Alvin Duskin speaks with Huey Johnson about the first wind energy project in California and the world.  How did it happen in 1978? What caused the tide to change? Watch Alvin tell this interesting story.

Businessman and Stanford alumnus, Alvin Duskin shares his wisdom about how to live life with heart, passion and fun. Living in San Francisco in the 1970s, Alvin decided to get involved in community issues and he enjoyed recognition and success for his political activism. He later went on to work at the Senate Energy Committee and became a pioneer in renewable energy and carbon capture.

John Amodio, founding Executive Director of the Tuolumne River Trust, speaks about the battle to save the Tuolumne River in the Central Valley foothills of California.  The battle was waged after the Stanislaus River fell to dam developers and the Tuolumne was the next target of a $1 billion dam complex. A new approach with diverse allies would be important. John shares the approach that saved the Tuolumne River.

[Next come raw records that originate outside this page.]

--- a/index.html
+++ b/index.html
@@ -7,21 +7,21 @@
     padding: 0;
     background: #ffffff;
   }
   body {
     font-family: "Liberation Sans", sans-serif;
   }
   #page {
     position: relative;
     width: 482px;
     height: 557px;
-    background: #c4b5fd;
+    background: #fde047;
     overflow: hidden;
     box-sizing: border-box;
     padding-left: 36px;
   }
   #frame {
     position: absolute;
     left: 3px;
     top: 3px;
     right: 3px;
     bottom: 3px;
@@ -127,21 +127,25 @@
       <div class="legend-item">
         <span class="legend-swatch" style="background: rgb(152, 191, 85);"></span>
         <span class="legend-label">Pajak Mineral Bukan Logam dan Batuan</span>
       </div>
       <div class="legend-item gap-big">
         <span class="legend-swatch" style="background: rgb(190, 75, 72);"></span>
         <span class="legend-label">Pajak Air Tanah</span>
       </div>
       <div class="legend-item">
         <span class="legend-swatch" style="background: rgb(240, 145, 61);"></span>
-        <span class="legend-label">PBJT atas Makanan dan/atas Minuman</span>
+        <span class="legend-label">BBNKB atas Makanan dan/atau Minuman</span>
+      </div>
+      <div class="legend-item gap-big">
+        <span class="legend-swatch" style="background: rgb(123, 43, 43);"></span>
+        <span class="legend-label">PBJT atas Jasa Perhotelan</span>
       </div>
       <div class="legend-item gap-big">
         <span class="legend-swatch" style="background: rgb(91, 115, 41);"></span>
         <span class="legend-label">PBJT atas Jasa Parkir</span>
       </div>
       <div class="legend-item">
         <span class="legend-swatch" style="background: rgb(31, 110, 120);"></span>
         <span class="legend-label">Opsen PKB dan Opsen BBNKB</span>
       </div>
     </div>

Who cares about San Francisco Bay? They are the Baykeepers! Michael Herz founded the San Francisco Baykeeper 25 years ago to keep the San Francisco Bay clean by enforcing the Clean Water Act through citizen monitoring and reporting.

Have you heard of Copper River salmon? What about the Exxon Valdez oil spill of March 24, 1989?  This massive oil spill off the shore of Cordova, Alaska horrified local fisherman and devastated the community when the Prince William Sound fishery stocks collapsed. Without fish, the economic base of the community was destroyed. Riki Ott shares her story about how she mobilized the community to help in the recovery, and how her experience awakened the need to make corporations more responsible for their actions.